> PROBLEM REQUIREMENTS
Collect the lines of the entries where "ranges" shows up.

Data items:
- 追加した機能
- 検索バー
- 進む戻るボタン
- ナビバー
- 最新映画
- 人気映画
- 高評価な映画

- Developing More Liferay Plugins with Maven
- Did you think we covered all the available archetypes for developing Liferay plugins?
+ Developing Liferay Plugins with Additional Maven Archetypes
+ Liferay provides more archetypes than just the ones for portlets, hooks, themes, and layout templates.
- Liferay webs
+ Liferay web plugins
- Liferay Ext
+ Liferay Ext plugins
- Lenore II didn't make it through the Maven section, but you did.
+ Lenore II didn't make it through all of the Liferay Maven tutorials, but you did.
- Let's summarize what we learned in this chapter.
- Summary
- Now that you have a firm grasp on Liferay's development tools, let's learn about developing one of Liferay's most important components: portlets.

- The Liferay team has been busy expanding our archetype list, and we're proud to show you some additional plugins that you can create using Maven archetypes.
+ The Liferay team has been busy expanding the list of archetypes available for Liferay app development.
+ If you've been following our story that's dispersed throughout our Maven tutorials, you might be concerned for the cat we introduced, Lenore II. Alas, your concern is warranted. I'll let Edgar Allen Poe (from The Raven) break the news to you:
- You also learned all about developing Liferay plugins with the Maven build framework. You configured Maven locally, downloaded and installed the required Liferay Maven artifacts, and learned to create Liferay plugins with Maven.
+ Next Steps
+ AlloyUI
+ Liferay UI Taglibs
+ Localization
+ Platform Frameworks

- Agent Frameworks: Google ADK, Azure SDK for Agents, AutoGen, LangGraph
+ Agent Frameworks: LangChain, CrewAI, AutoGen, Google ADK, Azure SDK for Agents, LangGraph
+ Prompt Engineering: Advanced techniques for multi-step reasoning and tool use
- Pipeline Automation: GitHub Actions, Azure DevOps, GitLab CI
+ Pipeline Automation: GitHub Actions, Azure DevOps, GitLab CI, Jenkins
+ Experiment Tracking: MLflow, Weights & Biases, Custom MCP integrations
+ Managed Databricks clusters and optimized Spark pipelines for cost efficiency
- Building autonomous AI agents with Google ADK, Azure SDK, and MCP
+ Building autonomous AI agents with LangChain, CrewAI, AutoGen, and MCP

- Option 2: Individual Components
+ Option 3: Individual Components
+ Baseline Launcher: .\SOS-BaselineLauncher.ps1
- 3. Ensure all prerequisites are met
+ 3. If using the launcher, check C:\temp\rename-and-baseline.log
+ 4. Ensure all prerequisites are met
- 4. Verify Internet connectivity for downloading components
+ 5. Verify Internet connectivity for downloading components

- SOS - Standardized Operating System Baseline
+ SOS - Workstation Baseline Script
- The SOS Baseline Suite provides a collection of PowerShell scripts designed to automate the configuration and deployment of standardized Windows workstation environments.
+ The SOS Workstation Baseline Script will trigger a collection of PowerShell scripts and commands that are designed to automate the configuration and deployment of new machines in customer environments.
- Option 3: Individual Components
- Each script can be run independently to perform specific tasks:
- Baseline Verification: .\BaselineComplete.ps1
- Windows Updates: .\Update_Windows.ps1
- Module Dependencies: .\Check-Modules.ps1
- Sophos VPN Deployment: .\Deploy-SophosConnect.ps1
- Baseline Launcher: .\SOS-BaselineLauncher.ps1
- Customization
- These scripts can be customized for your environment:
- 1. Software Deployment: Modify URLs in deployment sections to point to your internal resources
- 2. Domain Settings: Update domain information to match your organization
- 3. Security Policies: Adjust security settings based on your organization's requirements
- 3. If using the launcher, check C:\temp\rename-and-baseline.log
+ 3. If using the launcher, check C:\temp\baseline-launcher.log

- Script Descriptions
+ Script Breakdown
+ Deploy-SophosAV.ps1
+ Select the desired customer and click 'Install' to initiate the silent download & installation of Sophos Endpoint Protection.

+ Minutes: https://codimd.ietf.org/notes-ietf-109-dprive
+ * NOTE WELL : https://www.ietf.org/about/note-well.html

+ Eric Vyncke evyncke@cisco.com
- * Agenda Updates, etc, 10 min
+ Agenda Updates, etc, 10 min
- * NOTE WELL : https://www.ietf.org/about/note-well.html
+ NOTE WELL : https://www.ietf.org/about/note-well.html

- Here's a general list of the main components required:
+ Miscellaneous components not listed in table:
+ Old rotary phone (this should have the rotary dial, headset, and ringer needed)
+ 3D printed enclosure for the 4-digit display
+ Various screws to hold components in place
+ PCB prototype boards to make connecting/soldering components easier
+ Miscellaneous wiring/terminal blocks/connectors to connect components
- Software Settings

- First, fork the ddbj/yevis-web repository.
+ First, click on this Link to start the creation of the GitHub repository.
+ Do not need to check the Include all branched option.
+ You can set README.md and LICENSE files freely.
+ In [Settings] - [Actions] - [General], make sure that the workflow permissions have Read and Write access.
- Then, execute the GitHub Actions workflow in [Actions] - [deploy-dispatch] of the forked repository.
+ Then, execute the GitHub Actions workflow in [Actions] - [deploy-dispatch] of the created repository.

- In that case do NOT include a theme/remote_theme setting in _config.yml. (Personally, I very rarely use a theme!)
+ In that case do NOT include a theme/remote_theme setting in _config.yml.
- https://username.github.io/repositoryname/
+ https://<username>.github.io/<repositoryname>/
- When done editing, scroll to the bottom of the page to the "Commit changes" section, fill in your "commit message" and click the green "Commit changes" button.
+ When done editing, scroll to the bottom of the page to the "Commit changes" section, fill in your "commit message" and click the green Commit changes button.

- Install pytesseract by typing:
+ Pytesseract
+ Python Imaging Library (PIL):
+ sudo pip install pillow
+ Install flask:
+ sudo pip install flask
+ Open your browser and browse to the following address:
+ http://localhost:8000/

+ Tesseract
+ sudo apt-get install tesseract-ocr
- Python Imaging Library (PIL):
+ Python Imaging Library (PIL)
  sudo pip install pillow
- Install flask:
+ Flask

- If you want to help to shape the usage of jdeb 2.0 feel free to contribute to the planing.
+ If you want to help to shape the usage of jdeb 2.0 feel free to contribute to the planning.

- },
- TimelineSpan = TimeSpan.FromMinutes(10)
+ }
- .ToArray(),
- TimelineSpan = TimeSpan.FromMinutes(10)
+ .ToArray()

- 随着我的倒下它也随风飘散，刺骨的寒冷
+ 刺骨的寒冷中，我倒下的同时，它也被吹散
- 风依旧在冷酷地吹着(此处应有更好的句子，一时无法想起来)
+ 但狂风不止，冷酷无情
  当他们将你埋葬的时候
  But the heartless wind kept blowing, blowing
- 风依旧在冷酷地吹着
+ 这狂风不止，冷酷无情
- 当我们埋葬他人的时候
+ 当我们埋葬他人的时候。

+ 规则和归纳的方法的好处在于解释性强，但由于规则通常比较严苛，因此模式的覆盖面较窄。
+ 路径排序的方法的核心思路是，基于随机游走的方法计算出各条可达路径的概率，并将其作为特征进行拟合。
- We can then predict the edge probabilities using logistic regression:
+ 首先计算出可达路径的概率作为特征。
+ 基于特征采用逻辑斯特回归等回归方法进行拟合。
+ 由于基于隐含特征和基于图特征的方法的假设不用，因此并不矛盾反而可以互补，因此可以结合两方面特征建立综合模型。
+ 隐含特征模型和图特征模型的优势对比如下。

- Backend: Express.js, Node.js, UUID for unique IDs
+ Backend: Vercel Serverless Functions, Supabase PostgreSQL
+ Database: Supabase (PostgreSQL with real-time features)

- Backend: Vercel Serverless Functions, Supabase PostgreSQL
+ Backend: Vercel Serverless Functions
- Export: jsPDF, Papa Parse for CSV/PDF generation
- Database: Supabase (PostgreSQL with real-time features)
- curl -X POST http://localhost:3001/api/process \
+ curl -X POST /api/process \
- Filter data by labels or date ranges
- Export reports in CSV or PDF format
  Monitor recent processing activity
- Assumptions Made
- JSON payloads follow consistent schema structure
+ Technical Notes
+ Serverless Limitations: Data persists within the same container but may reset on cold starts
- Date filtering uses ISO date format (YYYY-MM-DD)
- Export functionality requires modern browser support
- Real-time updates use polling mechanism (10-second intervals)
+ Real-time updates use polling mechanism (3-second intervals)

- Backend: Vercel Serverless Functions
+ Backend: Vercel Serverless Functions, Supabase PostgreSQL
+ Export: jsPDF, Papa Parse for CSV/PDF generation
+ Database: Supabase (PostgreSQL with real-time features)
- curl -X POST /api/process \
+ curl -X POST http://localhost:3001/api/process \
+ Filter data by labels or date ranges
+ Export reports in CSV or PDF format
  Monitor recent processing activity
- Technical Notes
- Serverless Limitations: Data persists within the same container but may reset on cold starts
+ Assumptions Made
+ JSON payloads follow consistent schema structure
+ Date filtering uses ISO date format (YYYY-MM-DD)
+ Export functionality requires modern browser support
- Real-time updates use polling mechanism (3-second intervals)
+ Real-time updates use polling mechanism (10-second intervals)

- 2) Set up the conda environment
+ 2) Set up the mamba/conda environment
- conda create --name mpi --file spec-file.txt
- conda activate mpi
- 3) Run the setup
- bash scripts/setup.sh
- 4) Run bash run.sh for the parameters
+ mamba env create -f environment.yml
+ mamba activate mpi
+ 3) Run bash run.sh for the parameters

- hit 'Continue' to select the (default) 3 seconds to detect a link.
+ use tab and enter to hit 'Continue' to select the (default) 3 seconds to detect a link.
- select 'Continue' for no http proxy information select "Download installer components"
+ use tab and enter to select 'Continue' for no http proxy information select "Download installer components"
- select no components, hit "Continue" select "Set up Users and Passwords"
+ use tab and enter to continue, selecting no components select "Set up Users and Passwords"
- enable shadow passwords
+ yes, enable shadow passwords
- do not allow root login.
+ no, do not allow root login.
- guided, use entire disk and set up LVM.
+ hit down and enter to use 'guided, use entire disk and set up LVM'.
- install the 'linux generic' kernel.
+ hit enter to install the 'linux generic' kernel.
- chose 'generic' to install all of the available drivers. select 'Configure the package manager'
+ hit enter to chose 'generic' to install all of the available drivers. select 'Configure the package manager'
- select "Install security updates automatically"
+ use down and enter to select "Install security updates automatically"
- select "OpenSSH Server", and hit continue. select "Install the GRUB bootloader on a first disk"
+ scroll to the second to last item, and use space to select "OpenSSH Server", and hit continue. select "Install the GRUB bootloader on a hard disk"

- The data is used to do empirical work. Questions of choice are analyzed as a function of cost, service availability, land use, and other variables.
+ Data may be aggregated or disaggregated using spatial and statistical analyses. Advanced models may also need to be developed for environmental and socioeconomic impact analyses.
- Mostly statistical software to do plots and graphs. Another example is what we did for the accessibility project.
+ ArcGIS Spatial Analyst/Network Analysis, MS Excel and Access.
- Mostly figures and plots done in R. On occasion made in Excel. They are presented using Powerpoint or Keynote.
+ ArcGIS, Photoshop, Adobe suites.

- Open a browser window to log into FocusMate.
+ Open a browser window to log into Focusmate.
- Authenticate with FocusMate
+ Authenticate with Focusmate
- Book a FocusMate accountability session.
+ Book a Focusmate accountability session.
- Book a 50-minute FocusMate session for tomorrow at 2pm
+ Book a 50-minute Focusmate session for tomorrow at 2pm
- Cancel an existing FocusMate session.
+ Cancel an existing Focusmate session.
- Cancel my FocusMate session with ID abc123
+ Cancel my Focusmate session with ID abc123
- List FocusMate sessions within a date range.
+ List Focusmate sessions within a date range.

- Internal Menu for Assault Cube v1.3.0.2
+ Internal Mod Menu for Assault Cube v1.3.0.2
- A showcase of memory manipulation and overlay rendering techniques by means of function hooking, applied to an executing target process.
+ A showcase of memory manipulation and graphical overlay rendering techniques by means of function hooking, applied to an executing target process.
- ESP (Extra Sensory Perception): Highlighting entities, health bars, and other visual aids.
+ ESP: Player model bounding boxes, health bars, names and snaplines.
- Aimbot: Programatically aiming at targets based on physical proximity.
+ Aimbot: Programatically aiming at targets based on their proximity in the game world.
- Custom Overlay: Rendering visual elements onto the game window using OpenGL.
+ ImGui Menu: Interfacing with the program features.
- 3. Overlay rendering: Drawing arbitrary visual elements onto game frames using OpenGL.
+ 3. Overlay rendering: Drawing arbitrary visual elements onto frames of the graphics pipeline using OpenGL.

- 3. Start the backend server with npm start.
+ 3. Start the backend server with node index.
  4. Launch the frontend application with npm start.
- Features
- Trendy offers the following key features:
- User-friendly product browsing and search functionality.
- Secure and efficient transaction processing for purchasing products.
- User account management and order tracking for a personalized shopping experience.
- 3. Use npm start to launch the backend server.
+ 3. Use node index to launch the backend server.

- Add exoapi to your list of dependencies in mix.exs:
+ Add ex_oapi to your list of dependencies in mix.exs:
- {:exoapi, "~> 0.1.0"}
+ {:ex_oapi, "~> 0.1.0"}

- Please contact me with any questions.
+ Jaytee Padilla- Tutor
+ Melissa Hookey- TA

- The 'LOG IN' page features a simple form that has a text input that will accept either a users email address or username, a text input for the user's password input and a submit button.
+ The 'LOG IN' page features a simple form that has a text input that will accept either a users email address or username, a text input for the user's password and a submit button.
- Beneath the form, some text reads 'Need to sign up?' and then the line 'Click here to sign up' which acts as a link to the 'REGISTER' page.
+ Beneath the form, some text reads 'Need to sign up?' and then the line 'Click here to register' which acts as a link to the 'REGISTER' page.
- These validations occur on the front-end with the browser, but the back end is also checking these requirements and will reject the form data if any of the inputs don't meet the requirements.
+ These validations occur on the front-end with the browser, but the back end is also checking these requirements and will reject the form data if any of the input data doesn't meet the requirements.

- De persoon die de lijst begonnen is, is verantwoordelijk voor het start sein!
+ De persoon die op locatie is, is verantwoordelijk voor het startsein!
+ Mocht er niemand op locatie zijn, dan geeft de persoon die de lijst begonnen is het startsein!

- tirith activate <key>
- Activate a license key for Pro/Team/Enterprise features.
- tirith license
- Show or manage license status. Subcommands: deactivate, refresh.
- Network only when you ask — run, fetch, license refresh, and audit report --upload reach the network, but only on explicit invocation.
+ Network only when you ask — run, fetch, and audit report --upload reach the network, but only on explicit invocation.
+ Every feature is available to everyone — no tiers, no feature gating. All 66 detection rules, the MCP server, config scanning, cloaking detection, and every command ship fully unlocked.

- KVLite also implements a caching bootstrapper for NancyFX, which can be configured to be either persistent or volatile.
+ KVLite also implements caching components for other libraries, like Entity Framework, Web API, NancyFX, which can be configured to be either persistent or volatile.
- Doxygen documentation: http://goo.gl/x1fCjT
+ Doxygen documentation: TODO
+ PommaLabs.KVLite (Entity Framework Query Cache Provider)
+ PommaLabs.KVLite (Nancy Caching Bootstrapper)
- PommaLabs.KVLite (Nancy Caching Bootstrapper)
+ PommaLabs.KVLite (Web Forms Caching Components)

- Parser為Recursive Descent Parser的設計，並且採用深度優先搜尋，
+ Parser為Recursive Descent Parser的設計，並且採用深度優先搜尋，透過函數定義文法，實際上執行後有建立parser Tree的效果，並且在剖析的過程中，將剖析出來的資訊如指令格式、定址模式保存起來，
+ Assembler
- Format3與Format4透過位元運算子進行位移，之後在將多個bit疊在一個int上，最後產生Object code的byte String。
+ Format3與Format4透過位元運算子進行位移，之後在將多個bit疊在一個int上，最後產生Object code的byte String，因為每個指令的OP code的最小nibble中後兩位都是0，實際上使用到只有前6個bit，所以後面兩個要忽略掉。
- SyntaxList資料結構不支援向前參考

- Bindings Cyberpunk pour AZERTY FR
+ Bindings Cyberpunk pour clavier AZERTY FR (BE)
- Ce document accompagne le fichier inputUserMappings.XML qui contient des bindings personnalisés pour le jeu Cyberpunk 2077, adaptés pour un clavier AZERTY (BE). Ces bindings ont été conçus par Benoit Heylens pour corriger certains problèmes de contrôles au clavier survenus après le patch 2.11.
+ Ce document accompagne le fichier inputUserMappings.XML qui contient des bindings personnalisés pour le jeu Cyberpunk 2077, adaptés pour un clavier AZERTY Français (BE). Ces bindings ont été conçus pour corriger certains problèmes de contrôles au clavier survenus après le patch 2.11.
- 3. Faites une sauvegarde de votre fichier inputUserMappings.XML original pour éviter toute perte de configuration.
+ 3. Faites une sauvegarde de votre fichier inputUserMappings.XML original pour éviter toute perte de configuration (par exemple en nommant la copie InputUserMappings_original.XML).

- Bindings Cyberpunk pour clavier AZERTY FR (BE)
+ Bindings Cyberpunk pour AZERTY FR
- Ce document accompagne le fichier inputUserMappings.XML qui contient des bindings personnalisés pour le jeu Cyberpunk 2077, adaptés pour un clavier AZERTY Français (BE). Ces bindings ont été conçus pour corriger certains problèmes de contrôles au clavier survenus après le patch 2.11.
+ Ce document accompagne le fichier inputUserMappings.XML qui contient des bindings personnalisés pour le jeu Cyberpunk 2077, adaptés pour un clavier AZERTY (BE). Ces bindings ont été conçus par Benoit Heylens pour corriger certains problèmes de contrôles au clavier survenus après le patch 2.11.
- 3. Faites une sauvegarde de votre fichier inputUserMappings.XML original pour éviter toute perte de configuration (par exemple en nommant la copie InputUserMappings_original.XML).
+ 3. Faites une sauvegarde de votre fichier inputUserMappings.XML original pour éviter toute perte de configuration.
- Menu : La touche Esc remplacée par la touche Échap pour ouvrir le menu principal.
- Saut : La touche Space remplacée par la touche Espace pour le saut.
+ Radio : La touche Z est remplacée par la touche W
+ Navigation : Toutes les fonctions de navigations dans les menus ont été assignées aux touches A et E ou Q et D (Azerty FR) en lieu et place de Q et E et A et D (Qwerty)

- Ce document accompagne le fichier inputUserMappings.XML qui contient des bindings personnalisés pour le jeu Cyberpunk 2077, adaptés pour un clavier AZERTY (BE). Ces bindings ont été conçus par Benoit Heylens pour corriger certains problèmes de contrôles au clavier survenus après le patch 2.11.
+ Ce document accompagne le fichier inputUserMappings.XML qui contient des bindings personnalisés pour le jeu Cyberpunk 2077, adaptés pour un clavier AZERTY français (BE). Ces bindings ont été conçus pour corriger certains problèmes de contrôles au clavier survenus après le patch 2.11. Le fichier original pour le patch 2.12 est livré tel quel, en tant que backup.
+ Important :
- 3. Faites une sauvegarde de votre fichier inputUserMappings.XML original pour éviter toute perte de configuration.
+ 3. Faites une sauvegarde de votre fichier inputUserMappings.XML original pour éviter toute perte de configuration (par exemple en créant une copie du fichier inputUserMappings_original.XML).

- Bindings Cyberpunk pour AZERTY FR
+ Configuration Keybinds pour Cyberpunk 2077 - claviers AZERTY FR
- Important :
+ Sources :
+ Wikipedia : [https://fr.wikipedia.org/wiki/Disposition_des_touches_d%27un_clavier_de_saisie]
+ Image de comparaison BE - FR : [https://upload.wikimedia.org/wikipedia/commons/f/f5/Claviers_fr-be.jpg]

> ANSWER BELOW
- Filter data by labels or date ranges
+ Filter data by labels or date ranges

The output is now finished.